- Information supplied
⟨
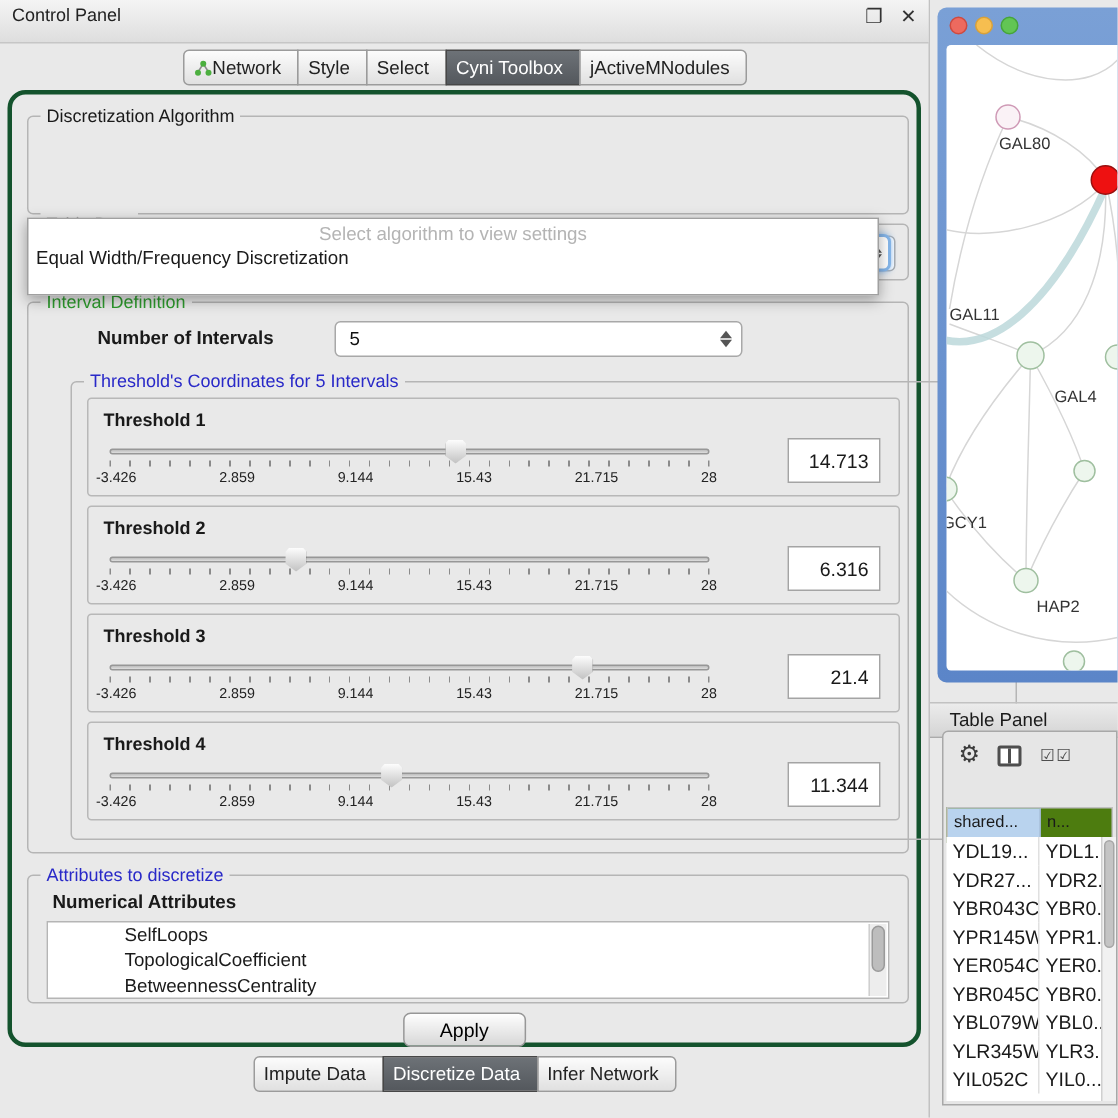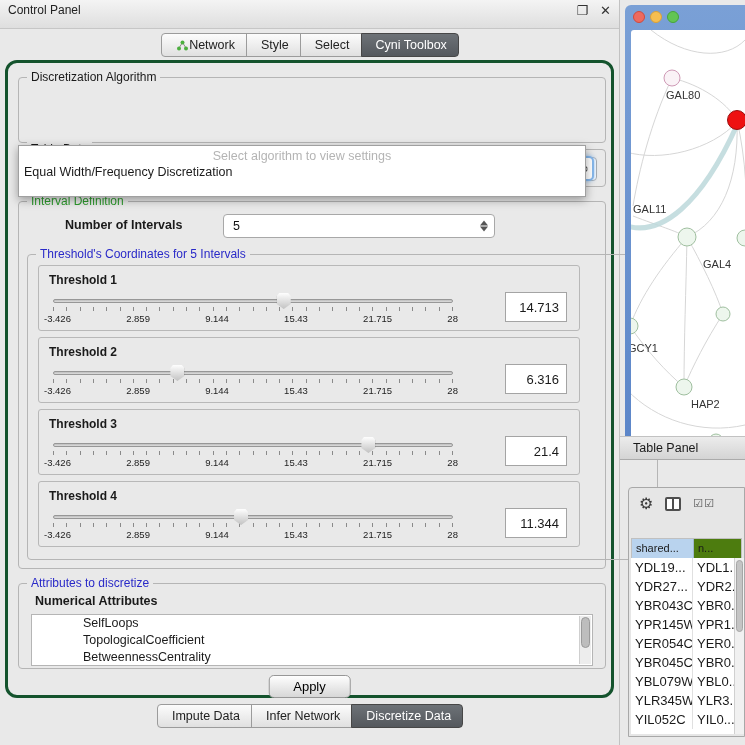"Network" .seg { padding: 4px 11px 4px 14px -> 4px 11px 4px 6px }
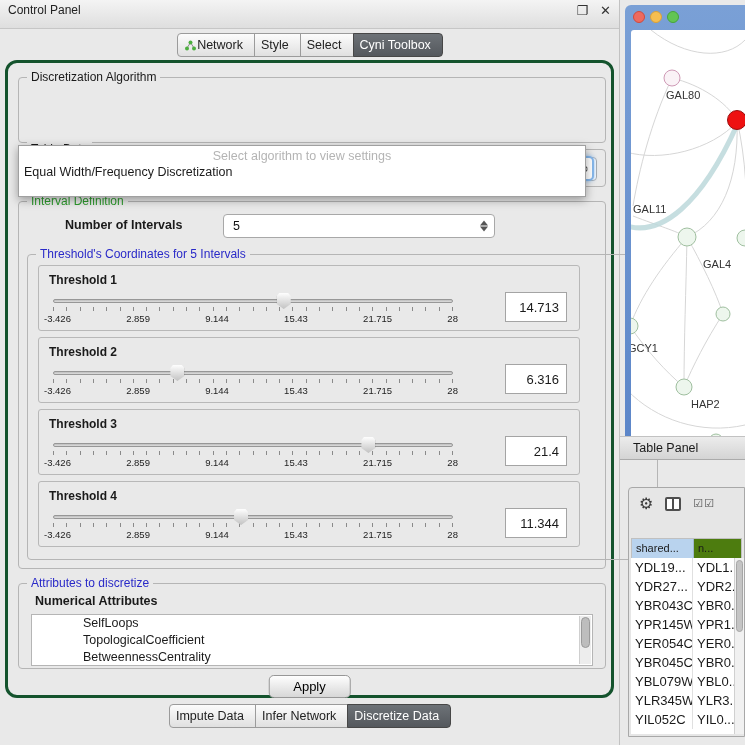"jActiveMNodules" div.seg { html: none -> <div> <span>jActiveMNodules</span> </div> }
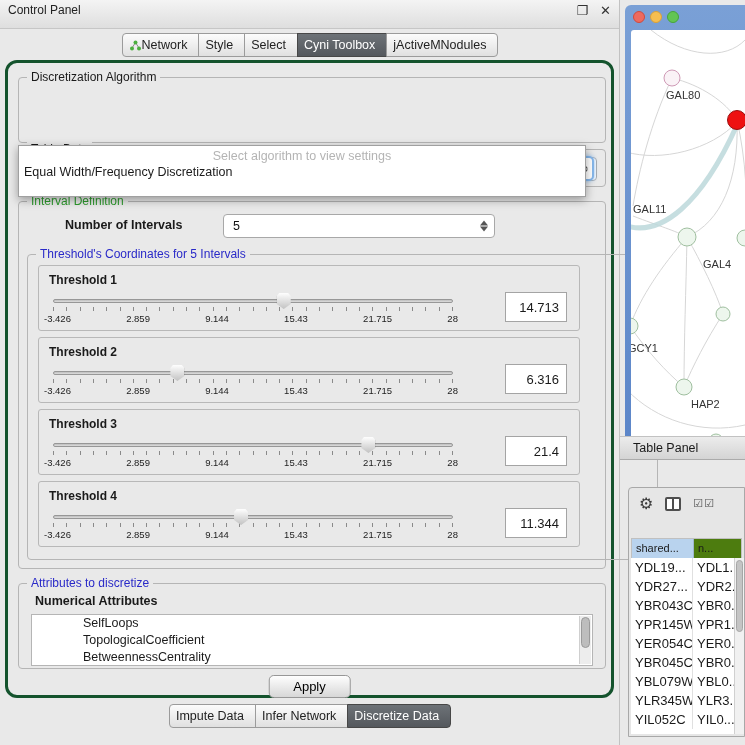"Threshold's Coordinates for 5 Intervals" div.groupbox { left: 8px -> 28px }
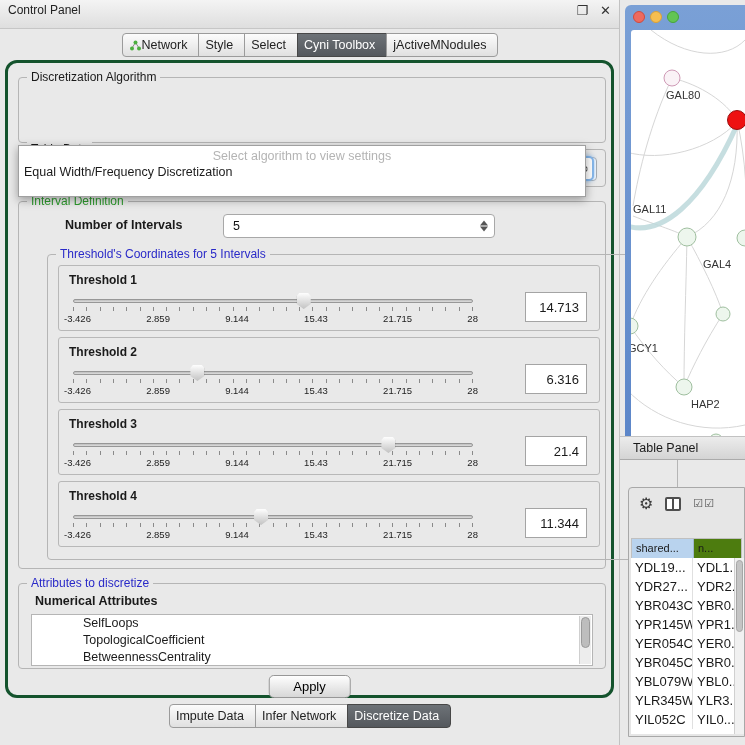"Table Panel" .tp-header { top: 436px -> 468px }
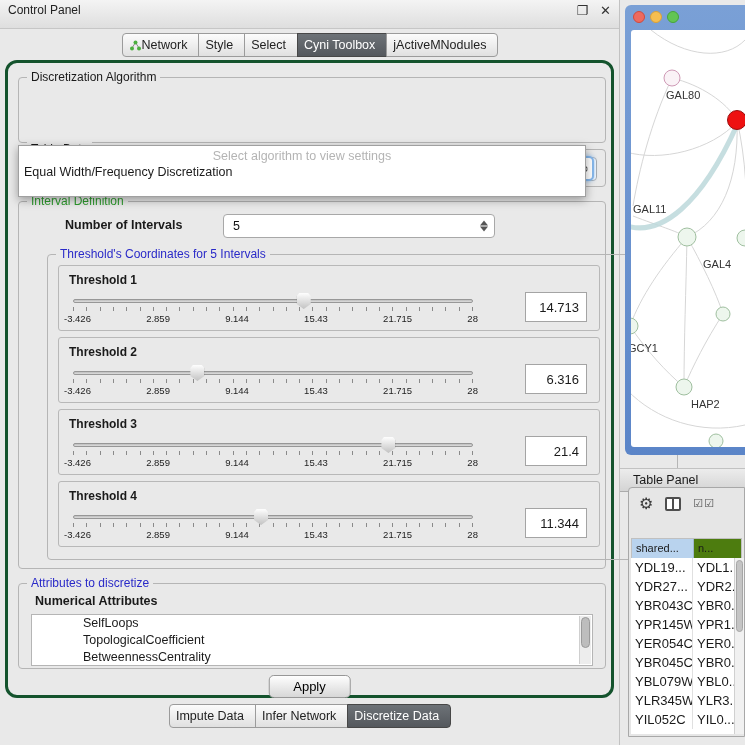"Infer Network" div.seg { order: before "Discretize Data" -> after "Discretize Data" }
⟩
- Activity
Write out the lines of the entries above exactly, beginning with the first and ending with the line that contains "top: 436px ->". No picture goes in.

- Exercise answer
"Network" .seg { padding: 4px 11px 4px 14px -> 4px 11px 4px 6px }
"jActiveMNodules" div.seg { html: none -> <div> <span>jActiveMNodules</span> </div> }
"Threshold's Coordinates for 5 Intervals" div.groupbox { left: 8px -> 28px }
"Table Panel" .tp-header { top: 436px -> 468px }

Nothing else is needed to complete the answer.